Does the Budget Deficit Have to be Fixed on the Backs of the Middle Class?
Dean Baker has an excellent column on fixing the budget deficit.
I believe, however, that he needs to address the balance-of-payments problem, as well. Other nations—China being the most obvious—are maintaining their employment level by running positive balance-of-payments levels. This has also vastly enriched American corporations, who, with the assistance of low foreign wages and a high dollar, are able to manufacture goods overseas cheaply and sell them to Americans extremely profitably. That policy, however, is destroying our middle class and impoverishing almost all of us not in the top 1%.
Baker has written about the overpriced dollar and the so-called “free trade agreements” as part of the problem, but I haven’t read any discussion about how it relates to the domestic budget deficit. If the current account (balance-of-payments) were perfectly balanced, that is, if we were selling goods overseas equal in value to the ones we purchase from overseas, we would have literally millions of additional jobs in this country, many of them in manufacturing, where wages tend to be decent.
With millions more employed, tax revenues would increase and the budget deficit would not seem so overwhelming.
The foreign trade deficit may seem abstract next to the budget deficit, but its effect on Americans is far greater. One of the reasons that stimulative measures have limited value is the tendency of so much of the stimulus to go overseas, since so much of what we buy comes from overseas.
The only reason that the current account deficit hasn’t already been fixed, I suspect, is due to the fact that corporations and individuals who are profiting the most from the current arrangement possess the political power to squelch any ameliorative actions in Congress or the executive branch. Wall Street depends upon a strong dollar to draw investments from overseas. Virtually all major manufacturers have moved their manufacturing facilities overseas, a process that began in the ‘70s, and accelerated when the Reagan administration actively encouraged offshoring.

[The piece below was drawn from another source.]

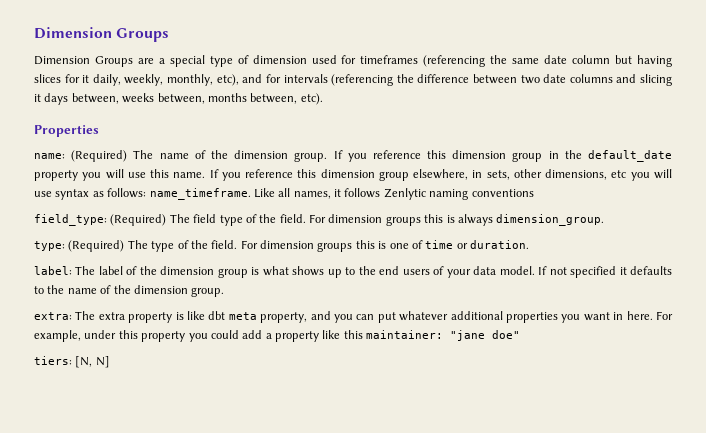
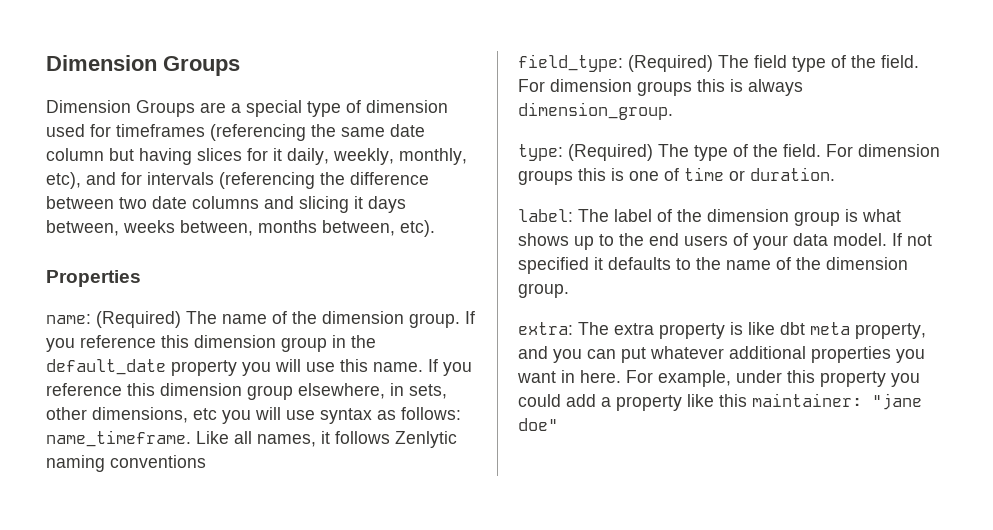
[34,356,110,368] // tiers: [N, N] -> (558, 424) none

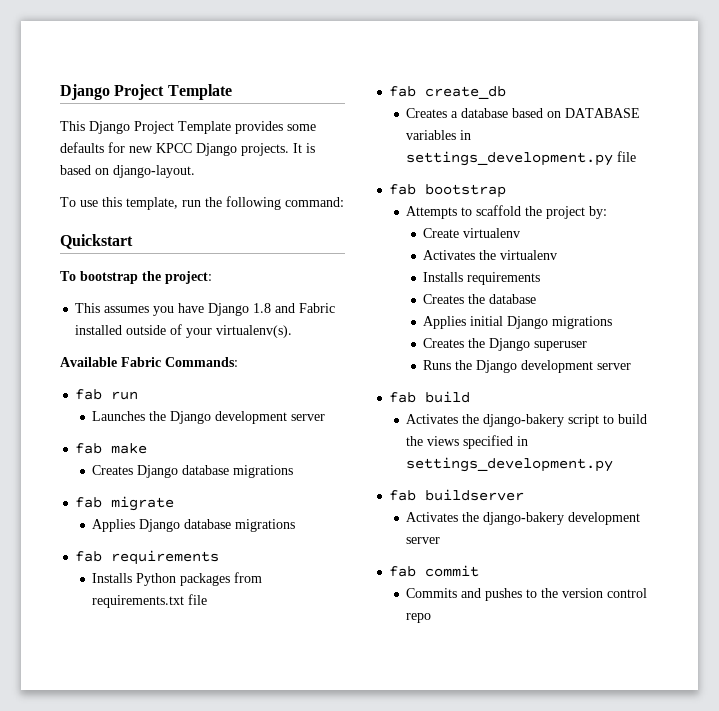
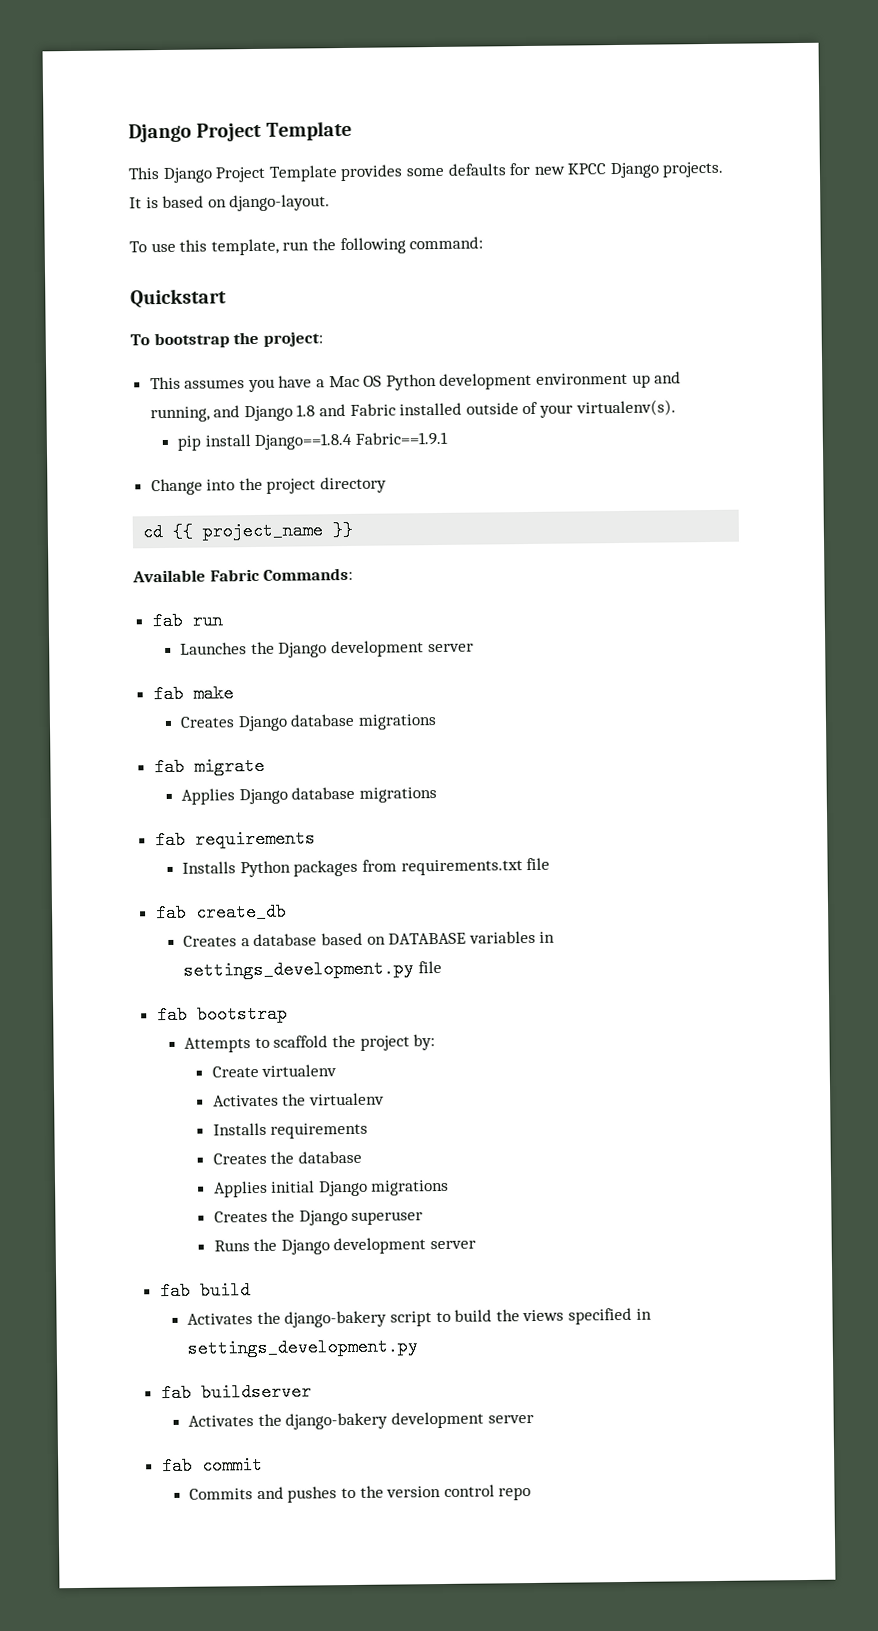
(205, 308) none -> [316,371,682,391] [149,405,241,423] a Mac OS Python development environment up and running, and
(293, 331) none -> [177,431,448,451] [150,476,388,496] [142,520,354,542] // pip install Django==1.8.4 Fabric==1.9.1 // Change into the project directory // cd {{ project_name }}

Michael Moore, in his latest book, “Here Comes Trouble: Stories from My Life” tells of a meeting of manufacturing executives he attended in Acupulco, while posing as a small auto parts maker from Michigan. With the not-so-tacit blessings of Reagan’s Department of Commerce, he heard them planning to move their factories wholesale overseas to avoid paying decent wages and to escape environmental regulation. The executives were assured that the exportation of manufacturing and the jobs they represented had the full support of the Reagan administration.
That process has continued with a vengeance under NAFTA and other trade agreements that make it profitable to export jobs, rather than goods. No president or Congress has attempted to change any of this, which makes me believe that they are actually comfortable with it. Obama has made little noise about the current account deficit. The Republicans seem to have a pathological obsession with the budget deficit, the reduction of which would bring about a sharp recession (as it did in 1937 under Roosevelt), which would, of course, make the deficit even worse.
It’s hard to be hopeful in the middle of such craziness.